Meminta pertolongan tidak boleh, apalagi mengangkat mereka sebagai pemimpin. Menurut kami, ini termasuk dalam QIYAS 'ILAT atau Dalam istilah yang lain disebut FAHWAL KHITAB atau TAMBIHUL ADNA 'ALAL A'LA. Contoh QIYAS 'ILAT: Haram memukul orang tua. Padahal dalam Al-Quran, Allah swt hanya melarang berkata "AH" pada orang tua. Maka sangat tidak logis, jika berkata AH haram, tp memukul tidak. Begitu juga dalam masalah ini. Absurd rasanya, jika menjadikan mereka penolong haram, tp boleh menjadikan mereka sebagai pemimpin. Apakah pemimpin bukan penolong bagi rakyatnya.
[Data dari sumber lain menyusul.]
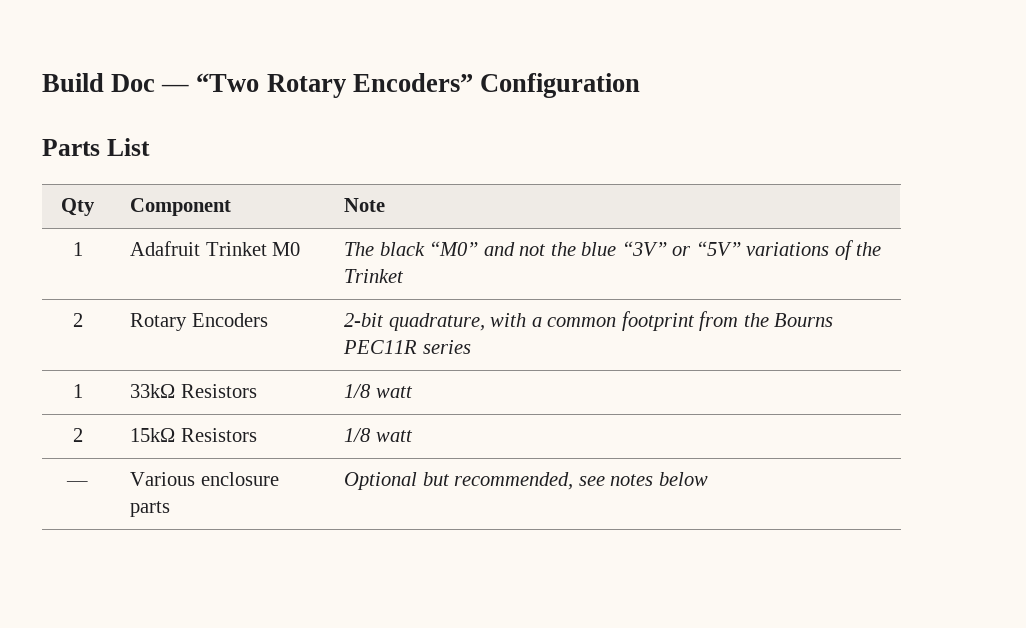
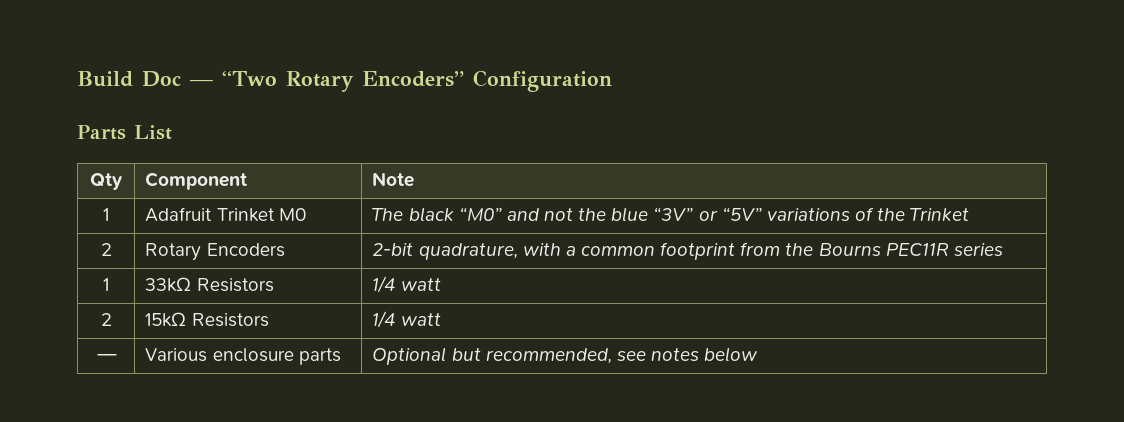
[344,384,372,398] 1/8 -> [372,276,396,293] 1/4
[344,428,372,442] 1/8 -> [372,311,396,328] 1/4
Ayat di atas, bisa juga dianalisa dari kacamata Qaidah Usul Fiqih yang lain. Qaidah tsb berbunyi: BOLEH MENJADIKAN SUATU AYAT SEBAGAI DALIL BAGI PERMASALAHAN LAIN YANG TIDAK TERMASUK DALAM KONTEKS ATAU MAKSUD AYAT TSB.

Syaikh Jamaluddin dalam kitabnya, Tahqiq 'alal Luma', memberikan contoh, ayat 24 surat Al-Anfal:

"Jawablah (seruan) Allah dan Rasul, jika menyeru kalian." Konteks ayat ini adalah perintah menjawab seruan perang dari Allah swt dan Rasul saw. Singkatnya, kewajiban berperang. Namun Rasulullah saw menjadikan ayat tsb sebagai dalil terhadap permasalan yang lain.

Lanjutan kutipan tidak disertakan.